A federal grand jury in Alexandria, Va., indicted Sami al-Arian on two counts of criminal contempt. Arraignment is set for 10 a.m. Monday.
Al-Arian has completed his nearly five-year prison term but remains in custody because he has refused to testify before a grand jury investigating Muslim charities and businesses. His attorneys had been negotiating his deportation, but the indictment puts that on hold.
Al-Arian, a former University of South Florida computer science professor, was taken into federal custody in 2003. Prosecutors alleged that he was a leader of the Palestinian Islamic Jihad, which the United States calls a terrorist organization, but his 2005 trial in Florida ended in acquittal on some charges and a hung jury on others.
The government decided to retry him, and he agreed to a plea bargain on lesser charges. He was sentenced to four years and nine months in prison.
Critics say the case reflects overzealous prosecution of Muslim-Americans. Earlier this year, al-Arian went on a 57-day hunger strike to protest his detention.

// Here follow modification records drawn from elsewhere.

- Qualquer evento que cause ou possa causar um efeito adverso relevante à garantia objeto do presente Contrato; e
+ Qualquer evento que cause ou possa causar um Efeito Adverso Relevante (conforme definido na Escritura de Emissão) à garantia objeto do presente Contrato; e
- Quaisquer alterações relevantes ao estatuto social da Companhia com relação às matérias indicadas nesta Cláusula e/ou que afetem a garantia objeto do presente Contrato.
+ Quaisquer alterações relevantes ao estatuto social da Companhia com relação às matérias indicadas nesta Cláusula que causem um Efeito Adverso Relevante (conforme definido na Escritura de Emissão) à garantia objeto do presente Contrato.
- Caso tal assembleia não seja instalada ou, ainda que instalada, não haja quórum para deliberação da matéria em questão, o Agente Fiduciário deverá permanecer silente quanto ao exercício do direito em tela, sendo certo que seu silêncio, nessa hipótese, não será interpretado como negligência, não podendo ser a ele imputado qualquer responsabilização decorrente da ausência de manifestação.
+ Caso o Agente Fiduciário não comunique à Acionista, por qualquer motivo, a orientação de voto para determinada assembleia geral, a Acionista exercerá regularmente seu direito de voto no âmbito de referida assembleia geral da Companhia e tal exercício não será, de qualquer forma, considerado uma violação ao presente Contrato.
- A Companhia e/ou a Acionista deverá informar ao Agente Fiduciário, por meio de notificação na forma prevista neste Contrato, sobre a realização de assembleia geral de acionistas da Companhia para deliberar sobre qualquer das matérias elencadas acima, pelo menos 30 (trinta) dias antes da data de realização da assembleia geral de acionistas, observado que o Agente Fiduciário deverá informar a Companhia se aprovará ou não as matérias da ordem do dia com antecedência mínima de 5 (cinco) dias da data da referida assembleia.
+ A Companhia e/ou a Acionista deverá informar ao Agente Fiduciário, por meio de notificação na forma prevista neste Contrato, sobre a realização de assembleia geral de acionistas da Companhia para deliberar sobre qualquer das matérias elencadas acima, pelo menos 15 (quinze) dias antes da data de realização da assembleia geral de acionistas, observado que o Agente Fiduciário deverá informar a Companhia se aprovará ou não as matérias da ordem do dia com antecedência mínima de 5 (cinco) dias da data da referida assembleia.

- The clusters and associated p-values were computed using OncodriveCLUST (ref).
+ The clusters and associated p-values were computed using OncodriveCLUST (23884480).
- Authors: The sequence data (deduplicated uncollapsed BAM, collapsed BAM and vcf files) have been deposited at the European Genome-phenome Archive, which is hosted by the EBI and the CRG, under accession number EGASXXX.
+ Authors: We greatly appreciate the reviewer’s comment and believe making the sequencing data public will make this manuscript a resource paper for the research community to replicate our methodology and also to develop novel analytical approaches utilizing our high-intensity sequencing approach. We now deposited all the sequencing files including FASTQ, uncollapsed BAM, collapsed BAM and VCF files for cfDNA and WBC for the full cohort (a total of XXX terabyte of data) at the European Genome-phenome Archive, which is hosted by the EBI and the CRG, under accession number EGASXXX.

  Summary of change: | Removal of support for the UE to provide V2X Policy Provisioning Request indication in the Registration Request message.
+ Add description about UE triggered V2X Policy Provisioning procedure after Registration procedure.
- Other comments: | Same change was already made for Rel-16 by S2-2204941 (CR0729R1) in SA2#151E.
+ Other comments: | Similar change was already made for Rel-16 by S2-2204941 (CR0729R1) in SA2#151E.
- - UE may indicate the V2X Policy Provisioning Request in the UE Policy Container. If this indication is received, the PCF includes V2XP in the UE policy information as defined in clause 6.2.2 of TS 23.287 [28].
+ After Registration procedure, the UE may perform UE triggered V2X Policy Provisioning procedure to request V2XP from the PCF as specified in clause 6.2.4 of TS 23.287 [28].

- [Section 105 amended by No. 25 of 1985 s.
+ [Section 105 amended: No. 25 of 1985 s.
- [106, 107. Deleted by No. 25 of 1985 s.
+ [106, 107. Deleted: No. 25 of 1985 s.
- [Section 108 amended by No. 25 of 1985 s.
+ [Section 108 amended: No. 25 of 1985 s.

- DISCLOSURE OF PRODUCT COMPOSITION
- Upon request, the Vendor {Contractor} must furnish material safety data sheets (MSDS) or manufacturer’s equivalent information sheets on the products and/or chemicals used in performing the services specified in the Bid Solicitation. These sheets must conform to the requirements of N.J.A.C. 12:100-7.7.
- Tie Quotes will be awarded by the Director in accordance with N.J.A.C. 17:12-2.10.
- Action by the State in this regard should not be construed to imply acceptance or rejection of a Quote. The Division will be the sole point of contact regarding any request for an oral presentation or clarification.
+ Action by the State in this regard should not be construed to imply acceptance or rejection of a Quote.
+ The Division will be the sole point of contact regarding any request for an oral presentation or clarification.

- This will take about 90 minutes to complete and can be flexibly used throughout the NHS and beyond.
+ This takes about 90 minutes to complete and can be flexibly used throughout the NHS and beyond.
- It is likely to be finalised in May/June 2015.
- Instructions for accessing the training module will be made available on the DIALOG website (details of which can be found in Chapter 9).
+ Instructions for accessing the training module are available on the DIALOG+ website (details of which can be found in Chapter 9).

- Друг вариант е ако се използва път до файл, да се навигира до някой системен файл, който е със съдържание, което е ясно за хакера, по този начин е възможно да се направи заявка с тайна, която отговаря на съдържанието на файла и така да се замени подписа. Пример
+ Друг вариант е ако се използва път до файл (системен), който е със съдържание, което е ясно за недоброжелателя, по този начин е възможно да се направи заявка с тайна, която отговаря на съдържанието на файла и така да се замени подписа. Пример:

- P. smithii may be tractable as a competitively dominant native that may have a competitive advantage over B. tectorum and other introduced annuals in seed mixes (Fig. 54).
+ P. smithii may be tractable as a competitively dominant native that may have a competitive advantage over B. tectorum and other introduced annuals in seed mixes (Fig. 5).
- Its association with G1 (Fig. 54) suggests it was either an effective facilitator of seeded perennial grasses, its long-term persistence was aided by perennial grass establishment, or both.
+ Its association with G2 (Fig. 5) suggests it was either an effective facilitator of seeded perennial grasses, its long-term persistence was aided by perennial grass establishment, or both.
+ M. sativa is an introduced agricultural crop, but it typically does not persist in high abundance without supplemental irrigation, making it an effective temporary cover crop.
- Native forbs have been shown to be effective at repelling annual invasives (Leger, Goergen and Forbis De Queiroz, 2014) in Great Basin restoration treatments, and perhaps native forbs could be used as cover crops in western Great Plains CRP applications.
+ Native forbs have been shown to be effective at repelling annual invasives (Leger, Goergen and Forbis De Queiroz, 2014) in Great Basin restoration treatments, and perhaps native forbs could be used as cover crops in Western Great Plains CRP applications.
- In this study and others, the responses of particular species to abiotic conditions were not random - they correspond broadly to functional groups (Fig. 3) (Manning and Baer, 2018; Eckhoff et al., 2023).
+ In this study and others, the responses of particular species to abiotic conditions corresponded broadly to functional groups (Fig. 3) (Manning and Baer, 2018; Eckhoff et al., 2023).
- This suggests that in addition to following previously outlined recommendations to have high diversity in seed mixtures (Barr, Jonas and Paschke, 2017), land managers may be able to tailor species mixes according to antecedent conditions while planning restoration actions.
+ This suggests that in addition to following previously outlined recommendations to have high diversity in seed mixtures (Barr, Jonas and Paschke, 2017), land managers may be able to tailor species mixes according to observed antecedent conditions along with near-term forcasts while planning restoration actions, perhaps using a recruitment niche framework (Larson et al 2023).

"After failing to convict Dr. al-Arian before a Florida jury, the government has continued to use any and all means to prolong his confinement," said al-Arian's attorney, Jonathan Turley.
He said the government has used similar tactics to confine others acquitted of terrorism-related charges. For example, former Howard University professor Abdelhaleem Ashqar was sentenced to 11 years in prison for refusing to testify before a grand jury in Chicago after he was acquitted on charges of aiding the Palestinian terrorist network Hamas.
Turley said al-Arian has given two sworn statements to the government and volunteered to take a polygraph test to demonstrate he's told everything he knows about the International Institute of Islamic Thought in Herndon, Va., which funded his Palestinian think tank in Tampa.
"This confirms that the government always intended to indict Dr. al-Arian regardless of his cooperation," Turley said.
Jim Rybicki, spokesman for the U.S. attorney's office, said he could not comment on a grand jury matter.
The indictment alleges that al-Arian knowingly disobeyed a judge's order to testify before the grand jury. Al-Arian has claimed that terms of his plea agreement exempt him from testifying, but two judges have rejected that claim.